# Diesel problem Ford 6610



## jenx (Jul 7, 2015)

Hello all
New here and pretty new to tractors.
We have a 1970s ford 6610 tractor.
We were having problems with air getting into the system and it turned out the filter head was knackered.
I recently changed the double filter head assembly and got that sorted but although it runs better its still dodgy at low revs.
Do I need to bleed it at the other side of the filters i.e. the pump and injectors?
If so, any advice would be gratefully received.
Cheers


----------



## sixbales (May 18, 2011)

Howdy jenx,

Welcome to the tractor forum.

The Ford 6610's tractors were made from 1/81 to 12/93. It's an 80's or 90's tractor. Nice tractor.

Attached is a bleeding procedure for your tractor. Thought this might help you to some degree. You may have a blockage/restriction (dirt) somewhere in your fuel system. 

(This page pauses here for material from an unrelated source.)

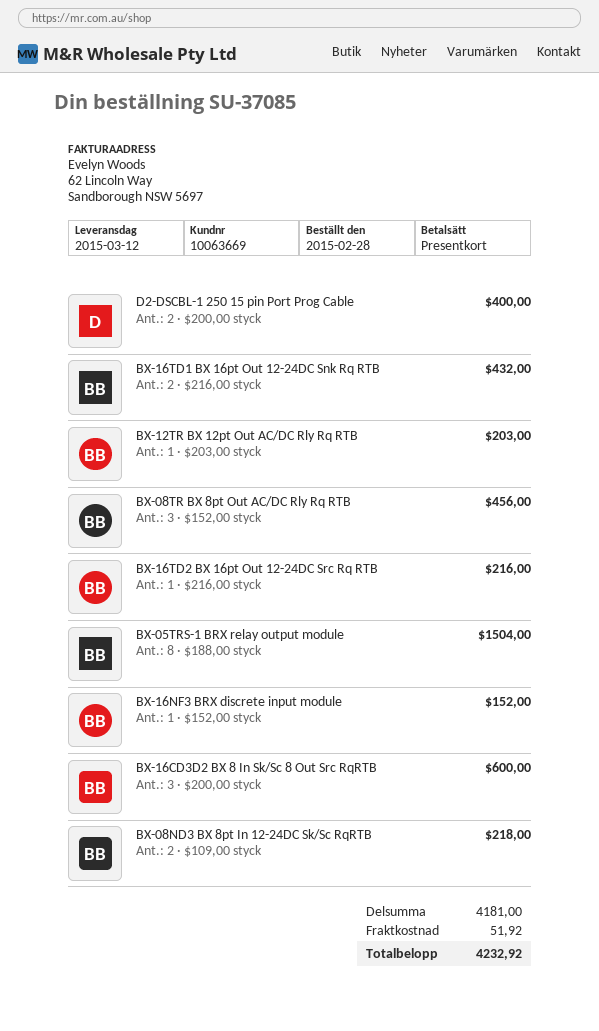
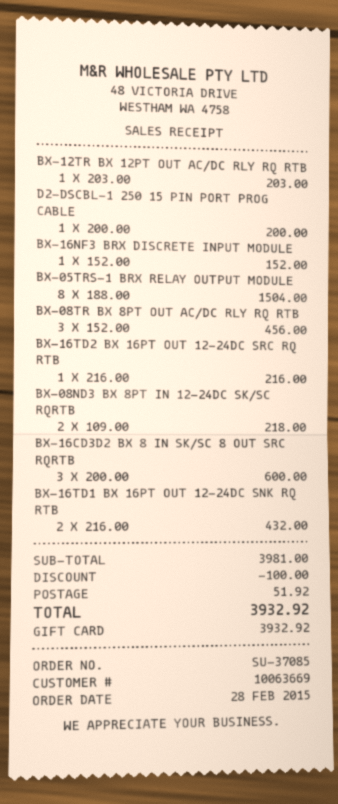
D2-DSCBL-1 250 15 pin Port Prog Cable: 2 x 200.00 = 400.00 -> 1 x 200.00 = 200.00
subtotal: 4181.00 -> 3981.00
discount: none -> 100.00
total: 4232.92 -> 3932.92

This procedure is written for a tractor that has been run out of fuel and will not start. Since your tractor will start, I would go to bleeding the injectors (steps near the bottom). 

______________________________________________________

Start at the fuel outlet of the tank (inlet to the filter). Shut the tank valve, remove the line at the filter inlet and holding a suitable container to catch the diesel fuel, open the valve. You should have a CONTINUOUS rush/flow of fuel out of the line. If it dribbles or is intermittent, check the fuel cap for a blockage of the fuel vent or the strainer upstream of the valve for clogging. The strainer/screen is attached to the shut-off valve, and is positioned up inside the tank. You will have to drain the tank and pull the valve to clean the screen. 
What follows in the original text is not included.